───── MATERIAL SUPPLIED ─────
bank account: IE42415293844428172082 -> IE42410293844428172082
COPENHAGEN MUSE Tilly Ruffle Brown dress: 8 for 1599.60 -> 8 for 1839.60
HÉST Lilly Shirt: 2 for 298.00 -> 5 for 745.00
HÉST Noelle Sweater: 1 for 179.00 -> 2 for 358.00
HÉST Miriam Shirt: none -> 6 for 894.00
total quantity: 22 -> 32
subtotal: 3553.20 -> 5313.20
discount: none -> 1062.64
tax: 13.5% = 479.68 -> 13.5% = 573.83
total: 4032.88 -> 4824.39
─────
- **WHAT YOU SHOULD DO**
Transcribe exactly, please, the lines from the one with "subtotal: 3553.20 -> 5313.20" to the last line of the entries above, ends included.

- **RESULT OF THIS EXERCISE**
subtotal: 3553.20 -> 5313.20
discount: none -> 1062.64
tax: 13.5% = 479.68 -> 13.5% = 573.83
total: 4032.88 -> 4824.39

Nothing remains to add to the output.